● Problem statement
Omit any picture, and return the remaining data exactly as written.

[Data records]
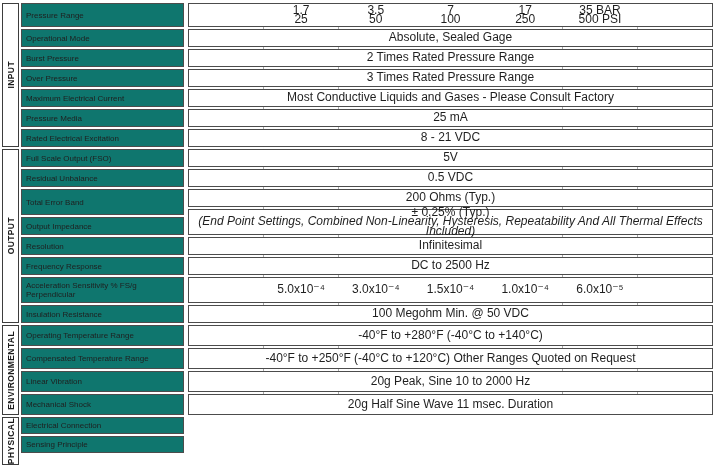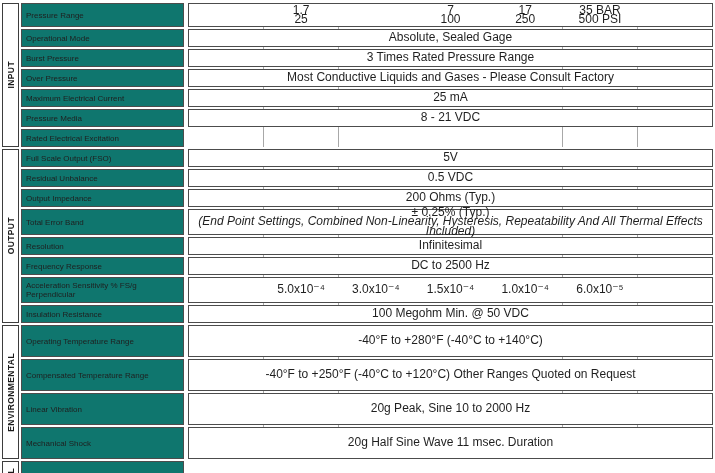"3.5" div.twoline { html: none -> <div> <div>3.5</div> <div>50</div> </div> }
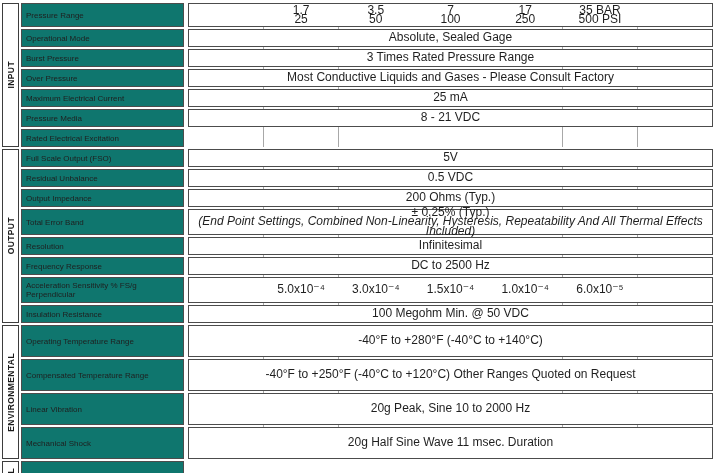"2 Times Rated Pressure Range" div.vcell { html: none -> <div>2 Times Rated Pressure Range</div> }
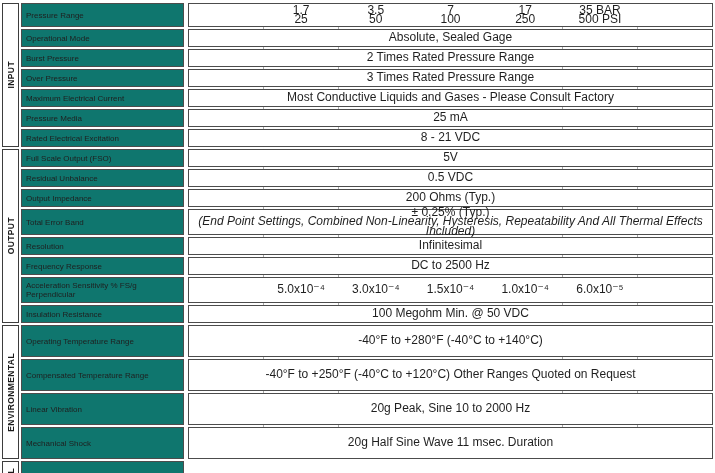"Output Impedance" div.lcell { order: before "Total Error Band" -> after "Total Error Band" }
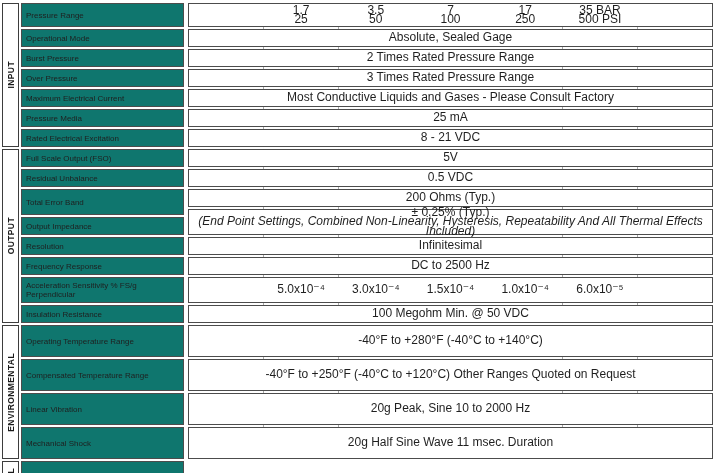"Operating Temperature Range" .h21 { height: 32px -> 21px }
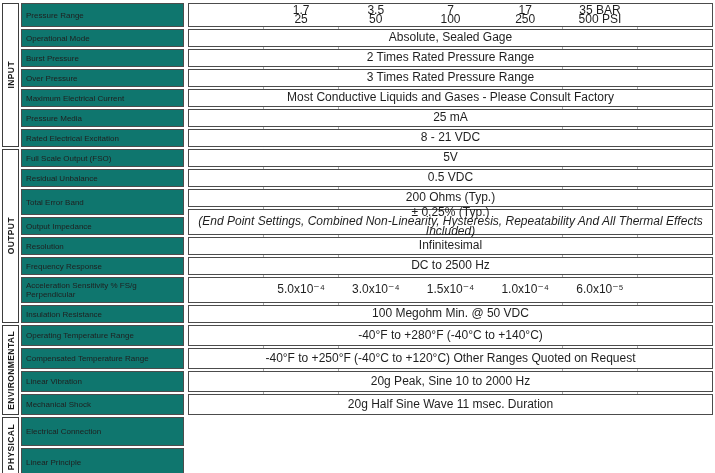"Electrical Connection" .h17 { height: 29px -> 17px }
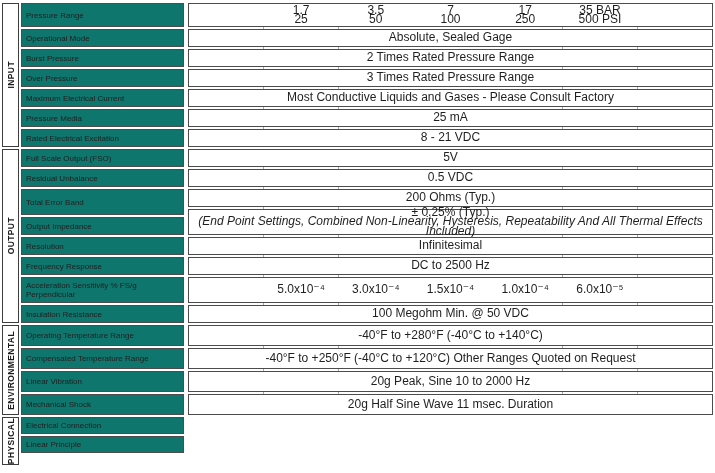"Linear Principle" div.lcell { text: Linear -> Sensing }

● Reply
"3.5" div.twoline { html: none -> <div> <div>3.5</div> <div>50</div> </div> }
"2 Times Rated Pressure Range" div.vcell { html: none -> <div>2 Times Rated Pressure Range</div> }
"Output Impedance" div.lcell { order: before "Total Error Band" -> after "Total Error Band" }
"Operating Temperature Range" .h21 { height: 32px -> 21px }
"Electrical Connection" .h17 { height: 29px -> 17px }
"Linear Principle" div.lcell { text: Linear -> Sensing }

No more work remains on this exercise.